Surround yourself with positive and supportive people. Not only will they keep you motivated, their presence can also help improve any mood swings caused by nicotine withdrawal. If you need more supportive people in your life, you can join a support group either in real life or in social media such as Facebook.

Don’t Give Up!

Standfirst: “It is important to know why you need to quit and how to quit. If you lapse, you should understand that such a thing can happen – the trick is to keep trying until you succeed. And you will succeed if you keep trying.” – Dr Amer Siddiq

Quitting the habit is not going to be smooth sailing for many people, so there may be moments when you slip up and light up despite your best efforts to resist the craving.

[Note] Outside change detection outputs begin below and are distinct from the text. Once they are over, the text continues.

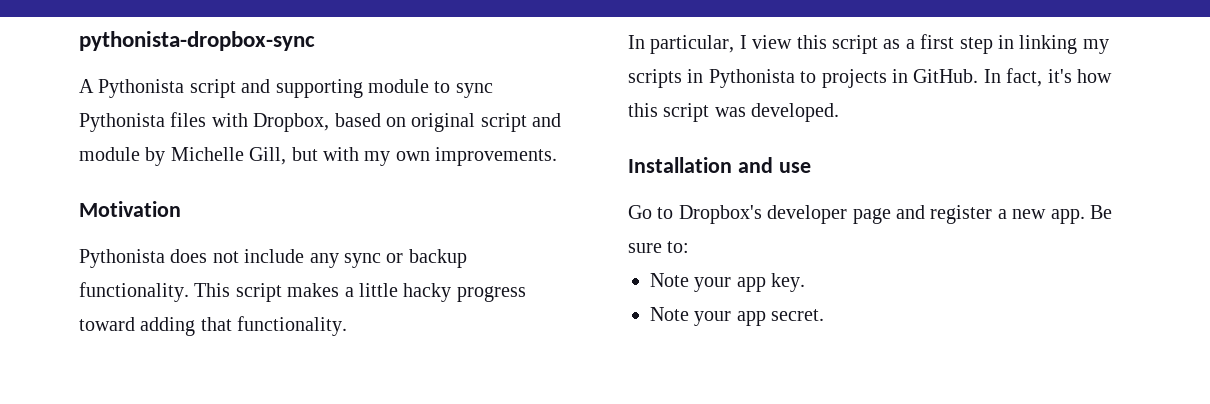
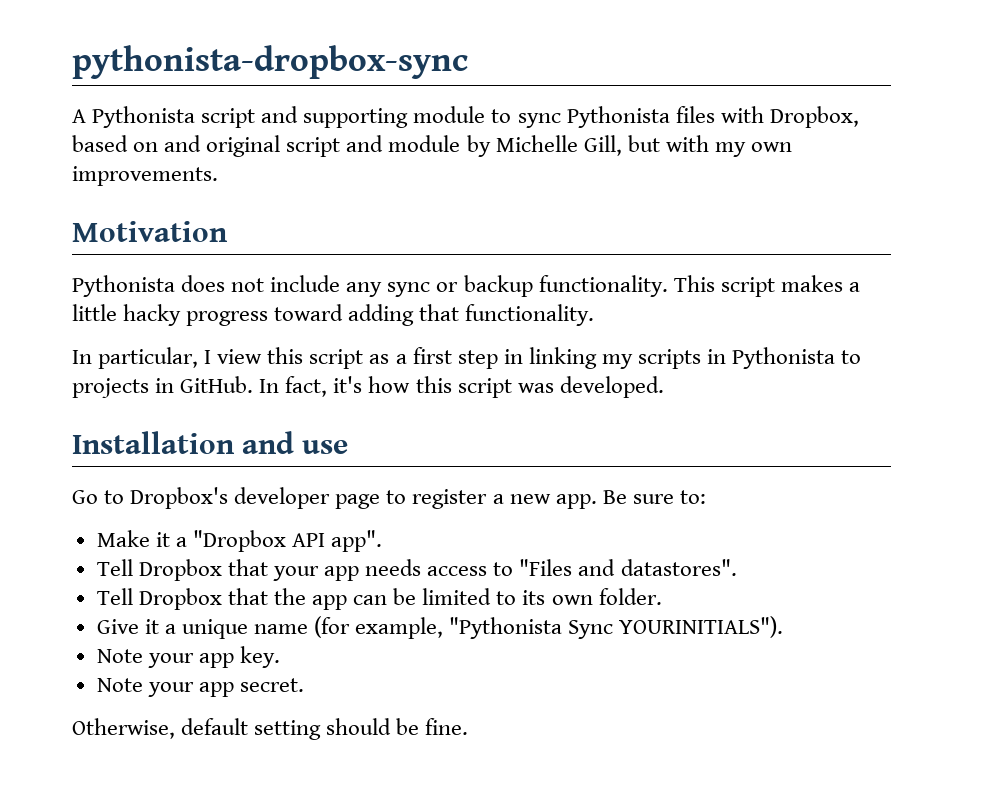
- A Pythonista script and supporting module to sync Pythonista files with Dropbox, based on original script and module by Michelle Gill, but with my own improvements.
+ A Pythonista script and supporting module to sync Pythonista files with Dropbox, based on and original script and module by Michelle Gill, but with my own improvements.
- Go to Dropbox's developer page and register a new app.
+ Go to Dropbox's developer page to register a new app.
+ Make it a "Dropbox API app".
+ Tell Dropbox that your app needs access to "Files and datastores".
+ Tell Dropbox that the app can be limited to its own folder.
+ Give it a unique name (for example, "Pythonista Sync YOURINITIALS").
+ Otherwise, default setting should be fine.

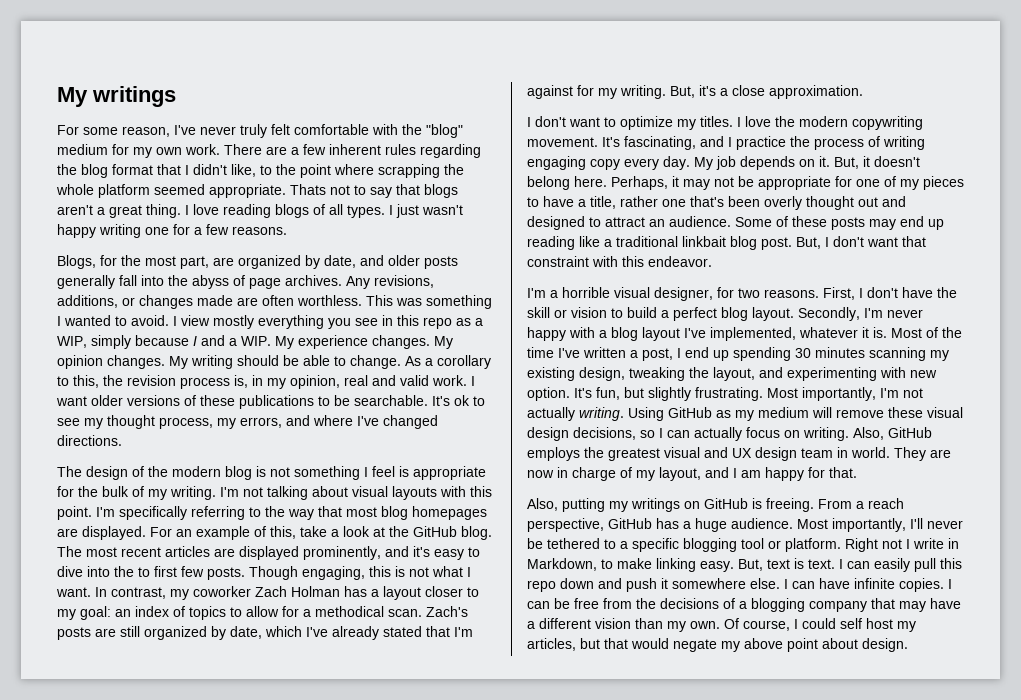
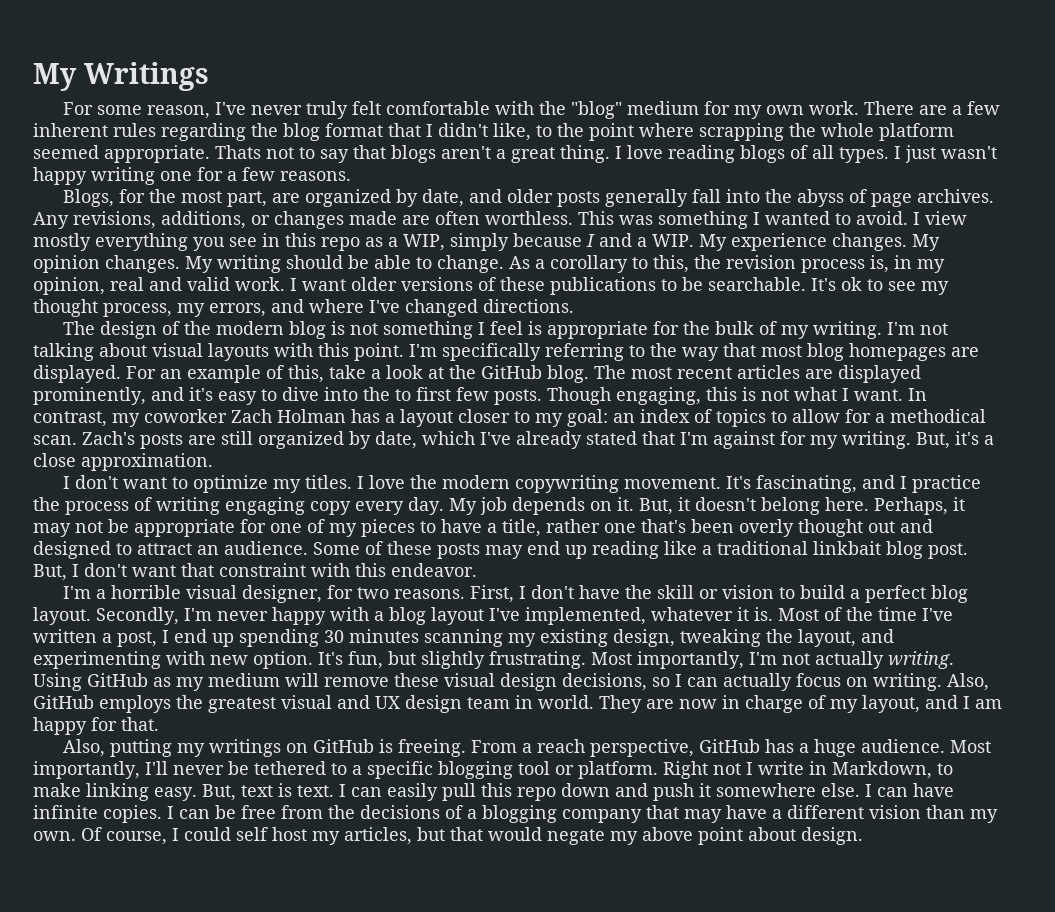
- My writings
+ My Writings

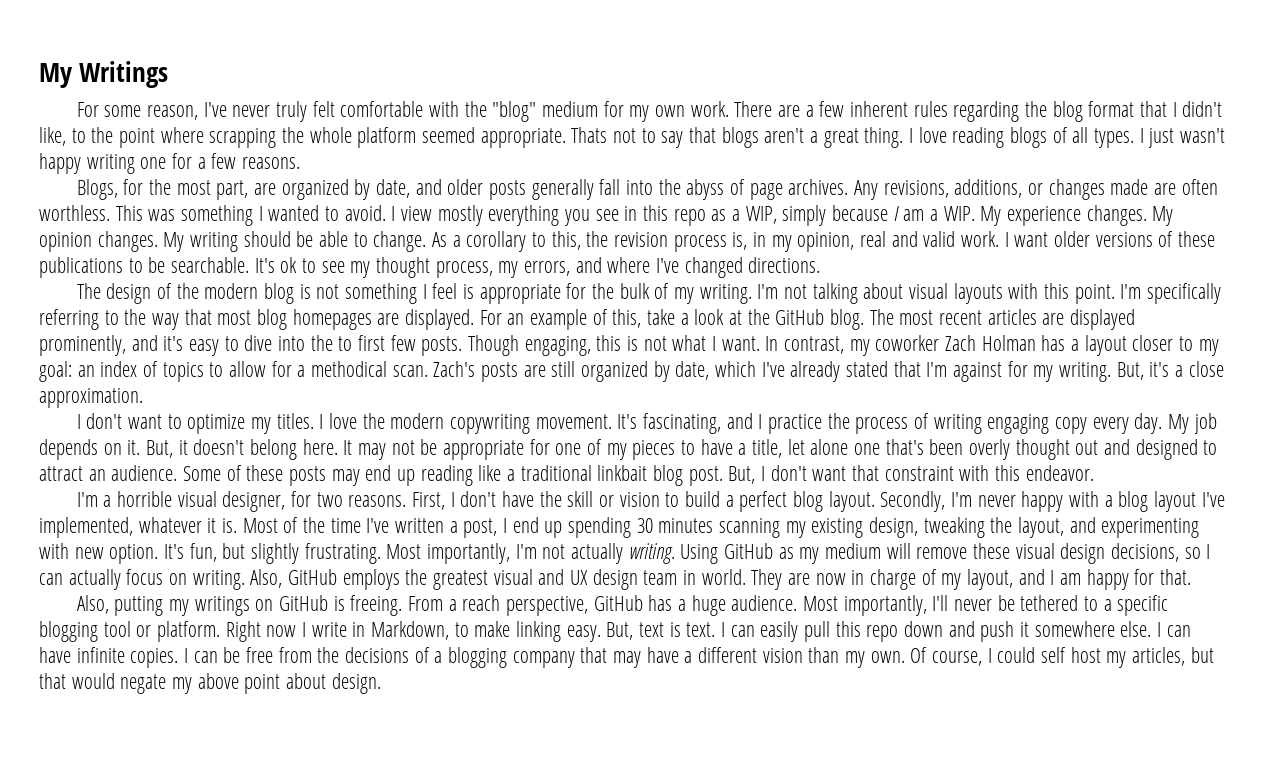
- I view mostly everything you see in this repo as a WIP, simply because I and a WIP. My experience changes.
+ I view mostly everything you see in this repo as a WIP, simply because I am a WIP. My experience changes.
- Perhaps, it may not be appropriate for one of my pieces to have a title, rather one that's been overly thought out and designed to attract an audience.
+ It may not be appropriate for one of my pieces to have a title, let alone one that's been overly thought out and designed to attract an audience.
- Right not I write in Markdown, to make linking easy.
+ Right now I write in Markdown, to make linking easy.

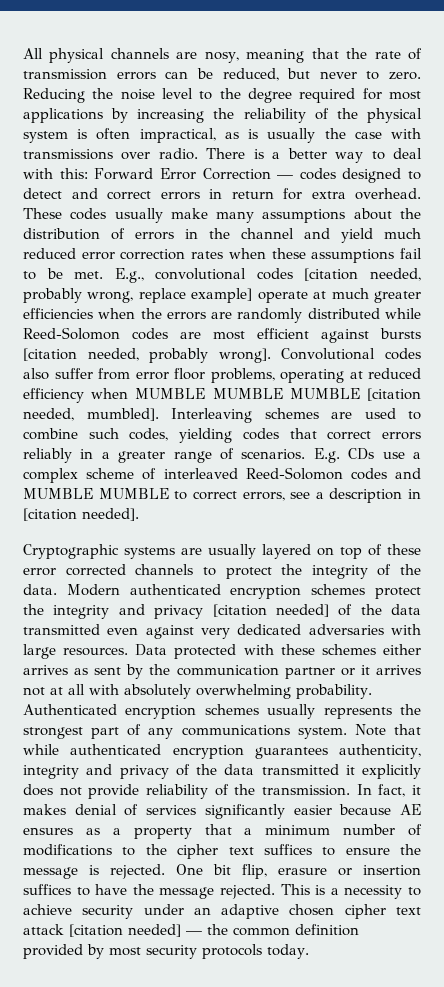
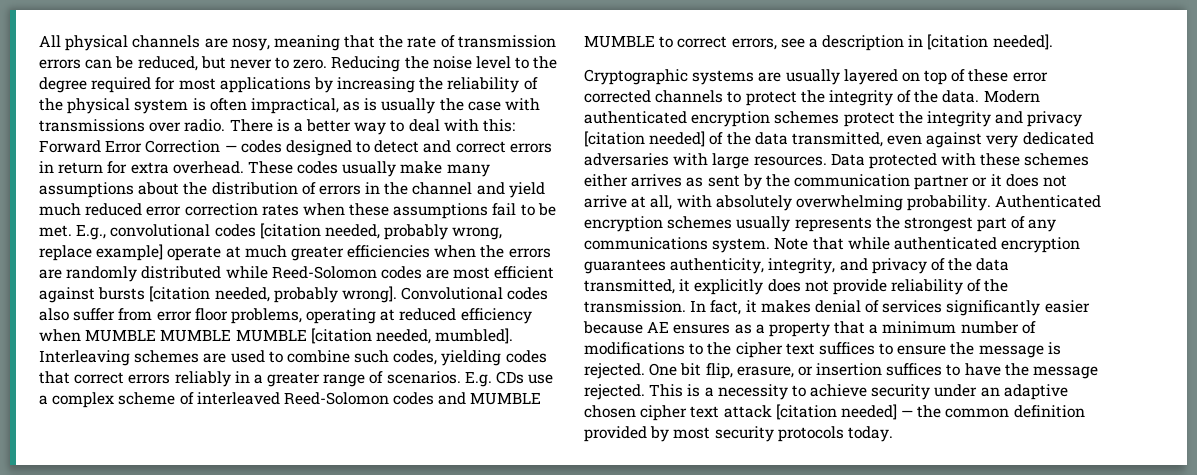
- Modern authenticated encryption schemes protect the integrity and privacy [citation needed] of the data transmitted even against very dedicated adversaries with large resources.
+ Modern authenticated encryption schemes protect the integrity and privacy [citation needed] of the data transmitted, even against very dedicated adversaries with large resources.
- Data protected with these schemes either arrives as sent by the communication partner or it arrives not at all with absolutely overwhelming probability.
+ Data protected with these schemes either arrives as sent by the communication partner or it does not arrive at all, with absolutely overwhelming probability.
- Note that while authenticated encryption guarantees authenticity, integrity and privacy of the data transmitted it explicitly does not provide reliability of the transmission.
+ Note that while authenticated encryption guarantees authenticity, integrity, and privacy of the data transmitted, it explicitly does not provide reliability of the transmission.
- One bit flip, erasure or insertion suffices to have the message rejected.
+ One bit flip, erasure, or insertion suffices to have the message rejected.

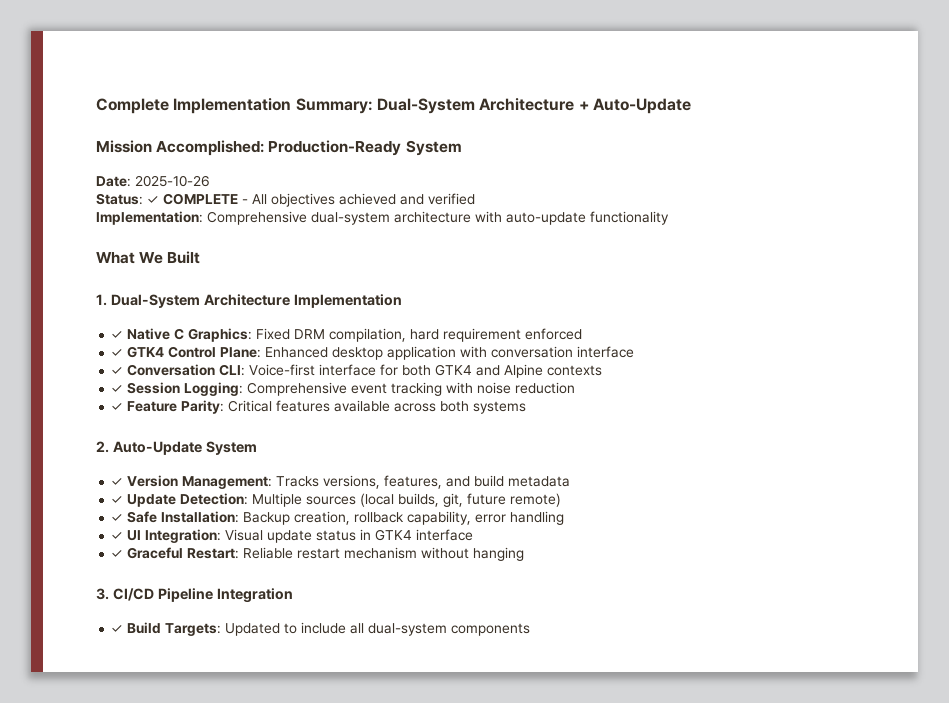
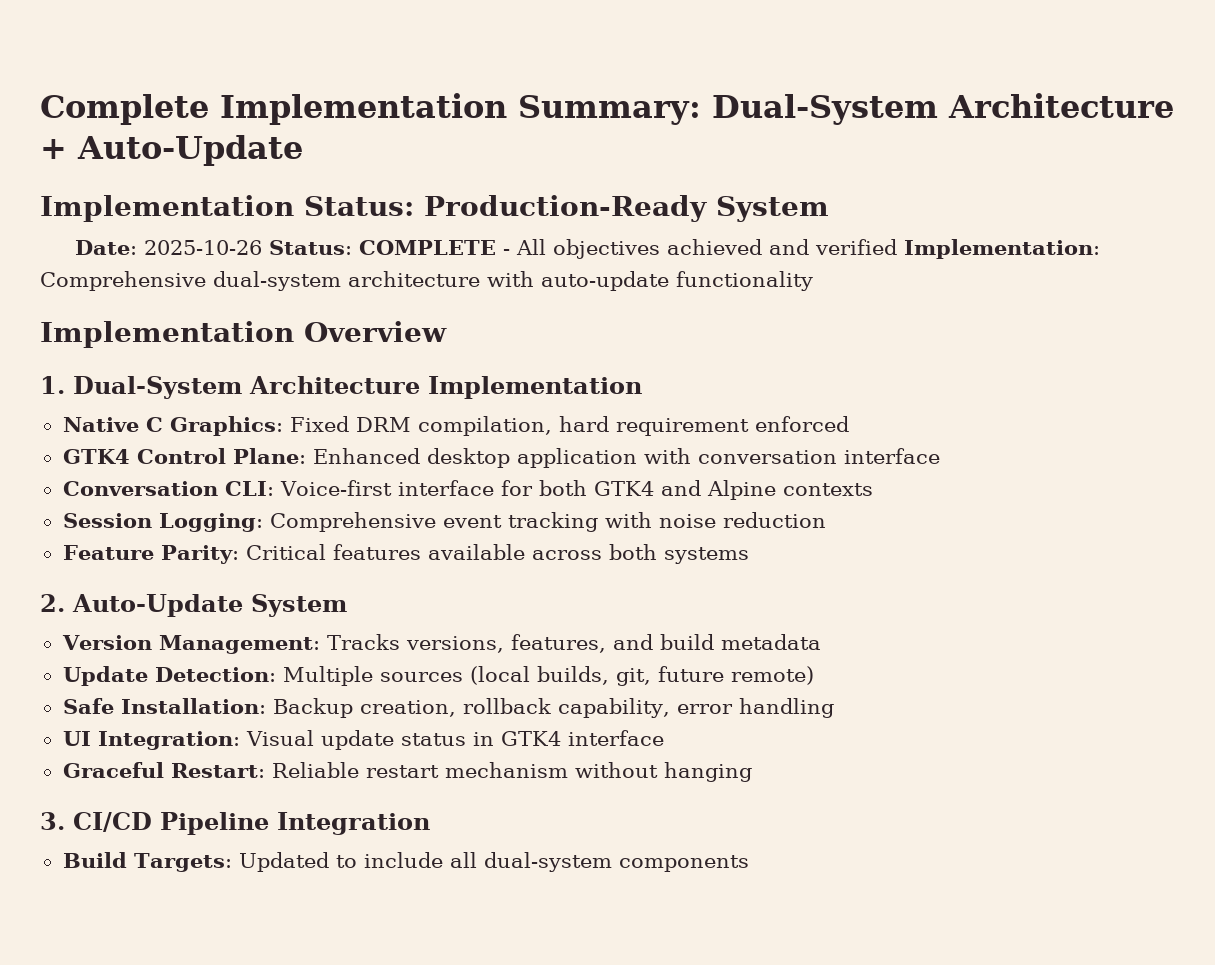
- Mission Accomplished: Production-Ready System
+ Implementation Status: Production-Ready System
- Date: 2025-10-26
- Status: ✓ COMPLETE - All objectives achieved and verified
- Implementation: Comprehensive dual-system architecture with auto-update functionality
+ Date: 2025-10-26 Status: COMPLETE - All objectives achieved and verified Implementation: Comprehensive dual-system architecture with auto-update functionality
- What We Built
+ Implementation Overview
- ✓ Native C Graphics: Fixed DRM compilation, hard requirement enforced
+ Native C Graphics: Fixed DRM compilation, hard requirement enforced
- ✓ GTK4 Control Plane: Enhanced desktop application with conversation interface
+ GTK4 Control Plane: Enhanced desktop application with conversation interface
- ✓ Conversation CLI: Voice-first interface for both GTK4 and Alpine contexts
+ Conversation CLI: Voice-first interface for both GTK4 and Alpine contexts
- ✓ Session Logging: Comprehensive event tracking with noise reduction
+ Session Logging: Comprehensive event tracking with noise reduction
- ✓ Feature Parity: Critical features available across both systems
+ Feature Parity: Critical features available across both systems
- ✓ Version Management: Tracks versions, features, and build metadata
+ Version Management: Tracks versions, features, and build metadata
- ✓ Update Detection: Multiple sources (local builds, git, future remote)
+ Update Detection: Multiple sources (local builds, git, future remote)
- ✓ Safe Installation: Backup creation, rollback capability, error handling
+ Safe Installation: Backup creation, rollback capability, error handling
- ✓ UI Integration: Visual update status in GTK4 interface
+ UI Integration: Visual update status in GTK4 interface
- ✓ Graceful Restart: Reliable restart mechanism without hanging
+ Graceful Restart: Reliable restart mechanism without hanging
- ✓ Build Targets: Updated to include all dual-system components
+ Build Targets: Updated to include all dual-system components

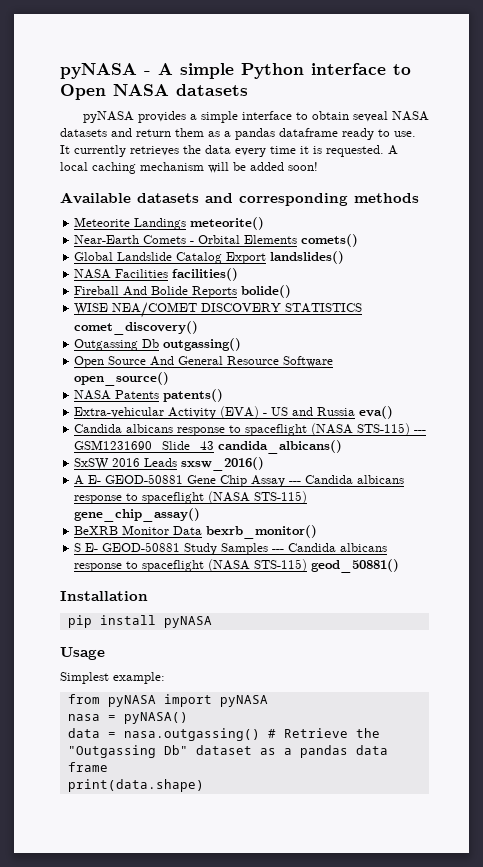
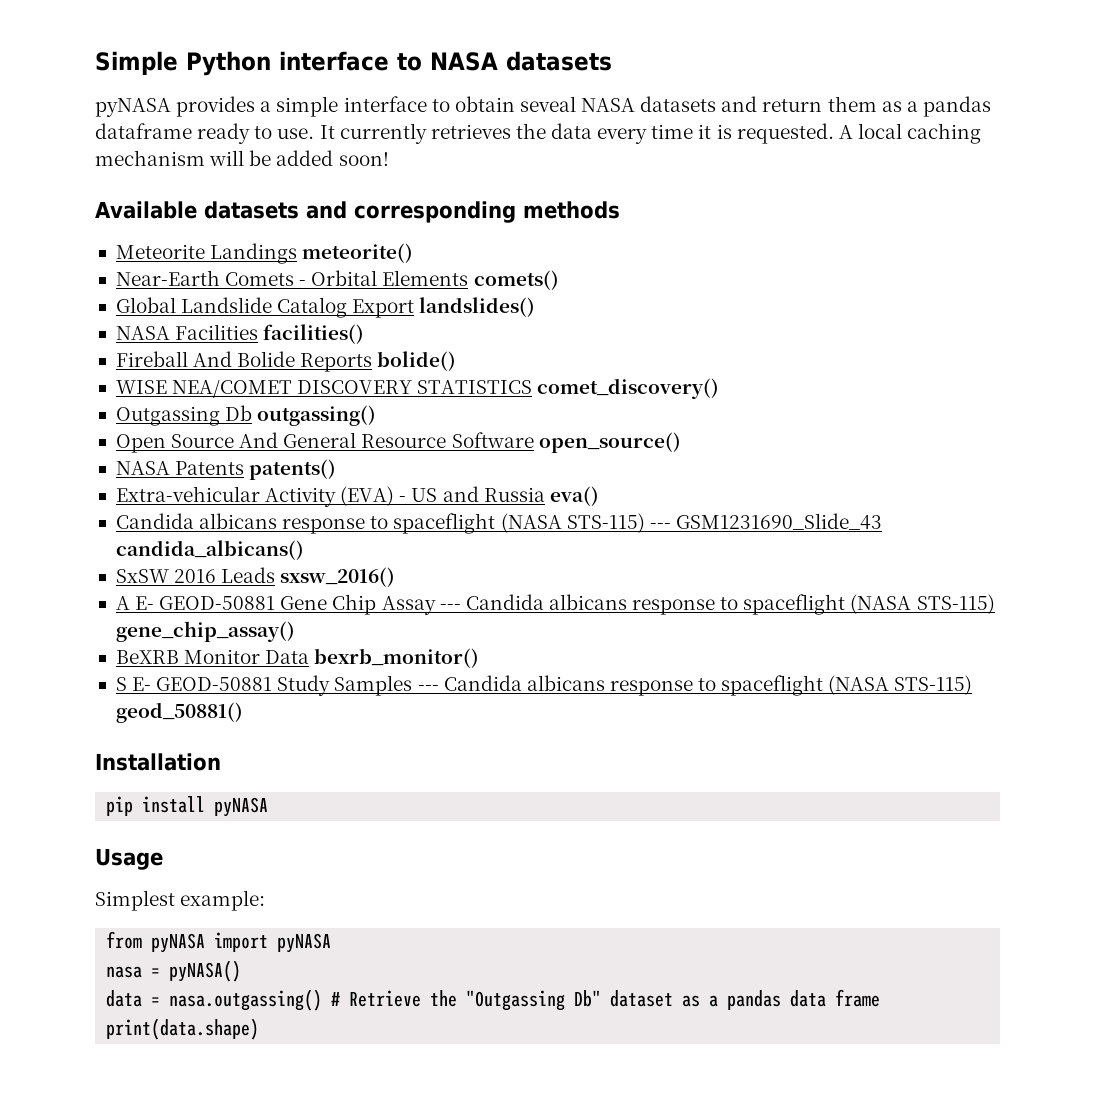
- pyNASA - A simple Python interface to Open NASA datasets
+ Simple Python interface to NASA datasets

Don’t be so hard on yourself if you succumb to your craving. This is a small setback; it does not mean you are never going to succeed in quitting.

There’s always the next time

  • You should have prepared a list of reasons as to why you want to stay smoke-free. Review these reasons, add to them if necessary, so that you will regain your motivation to try again.
  • Think back about all those times you managed to go without smoking, or when you were able to resist temptation, and draw from them the strength to get back on track.
  • Think about the possible triggers that caused you to slip up. Plan for how you will cope should they come up again in the future.
  • If you slip up often, perhaps your medications are not working properly, or there are other possible reasons that you may not be able to identify yet. Share your concerns with your doctor, pharmacist or support group – together, you will be able to come up with a plan to get you back on track.
  • You can also download apps that can deliver motivational messages, tips and other helpful materials to keep you going.